__Try it__
Count every line in the entries that contains "main". Report that count alone.

__Input records__
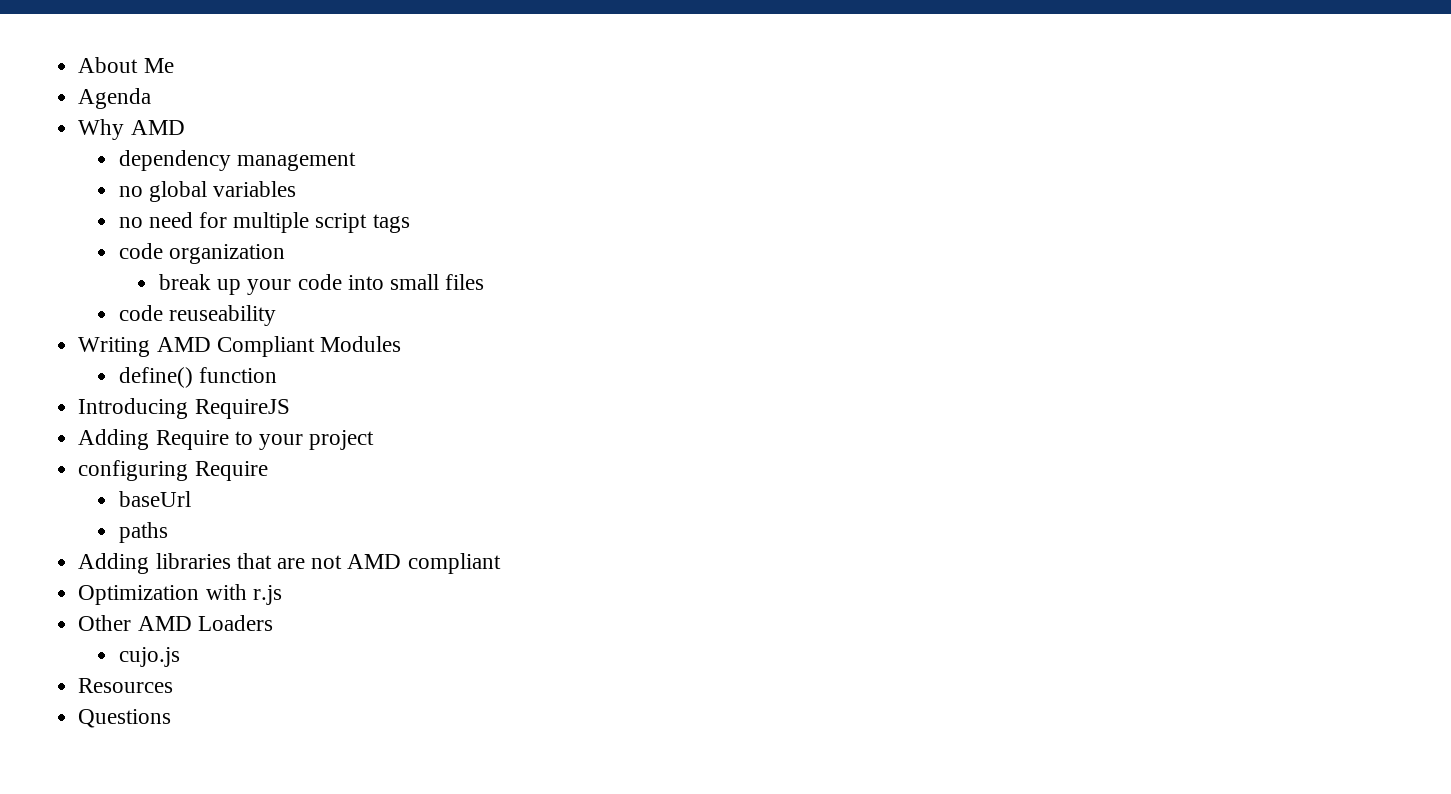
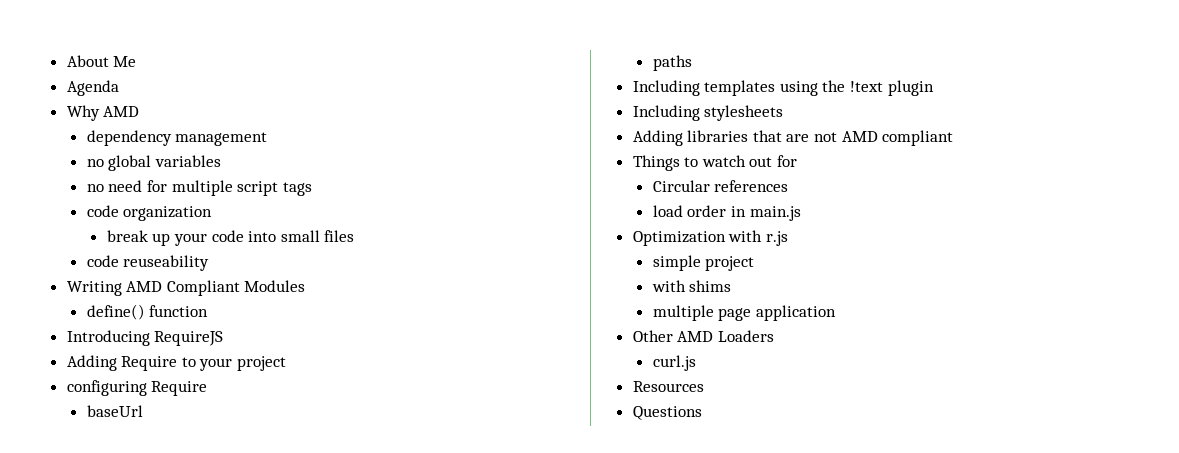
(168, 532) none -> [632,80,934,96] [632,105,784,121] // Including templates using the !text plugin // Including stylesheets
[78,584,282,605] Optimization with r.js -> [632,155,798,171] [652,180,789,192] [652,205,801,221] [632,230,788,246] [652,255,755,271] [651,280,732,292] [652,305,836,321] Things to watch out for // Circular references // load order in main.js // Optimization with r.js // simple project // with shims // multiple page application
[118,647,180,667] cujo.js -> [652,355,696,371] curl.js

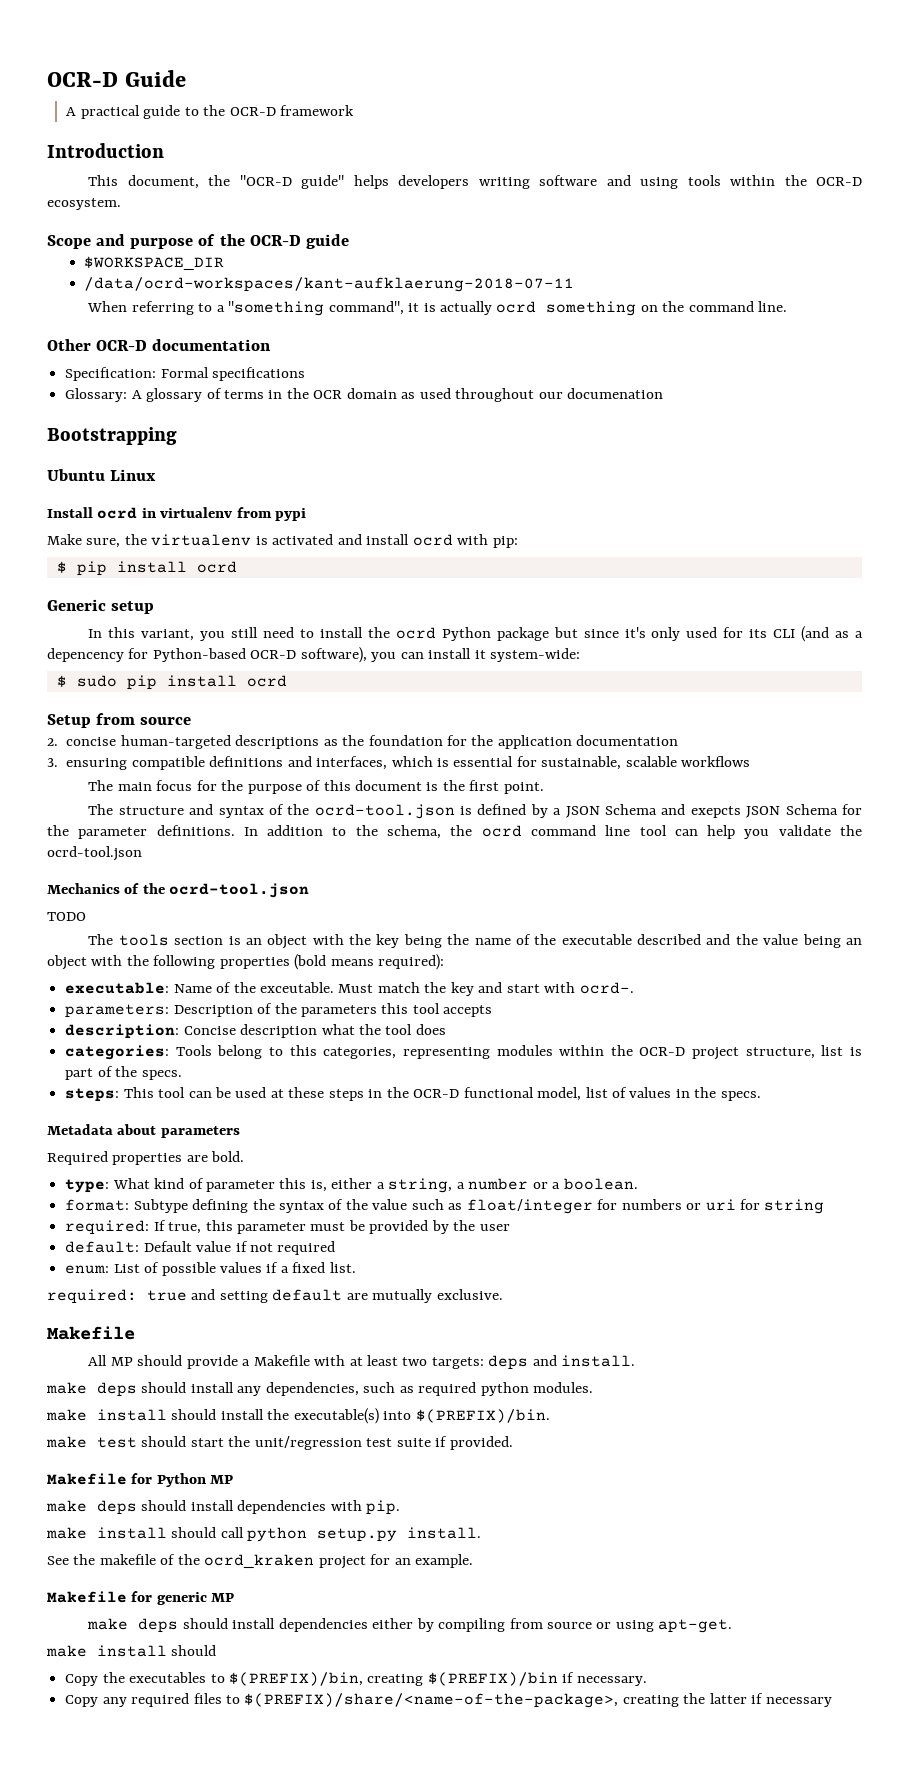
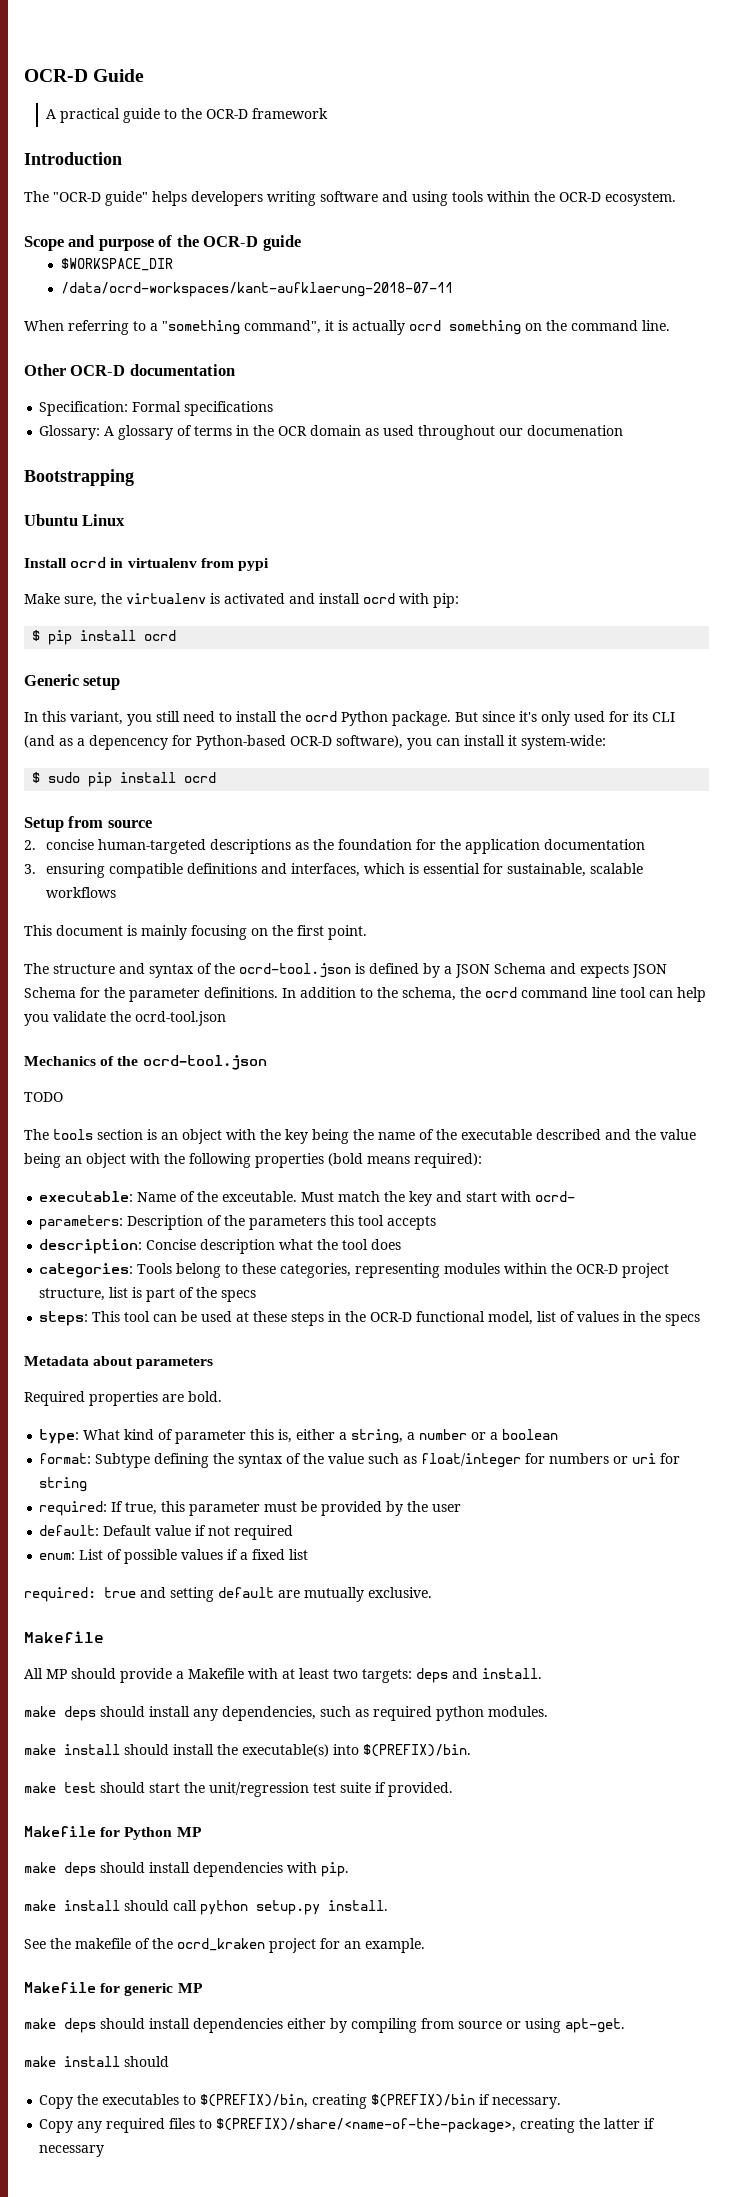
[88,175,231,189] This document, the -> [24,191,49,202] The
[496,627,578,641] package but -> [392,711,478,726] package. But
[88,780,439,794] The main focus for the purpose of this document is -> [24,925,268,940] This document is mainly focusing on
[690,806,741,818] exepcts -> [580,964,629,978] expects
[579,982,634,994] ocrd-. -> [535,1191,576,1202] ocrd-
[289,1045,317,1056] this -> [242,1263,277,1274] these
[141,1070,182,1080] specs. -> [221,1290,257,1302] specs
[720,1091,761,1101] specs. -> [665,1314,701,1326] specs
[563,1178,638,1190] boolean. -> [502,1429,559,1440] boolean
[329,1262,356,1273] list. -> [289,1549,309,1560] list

__Result__
2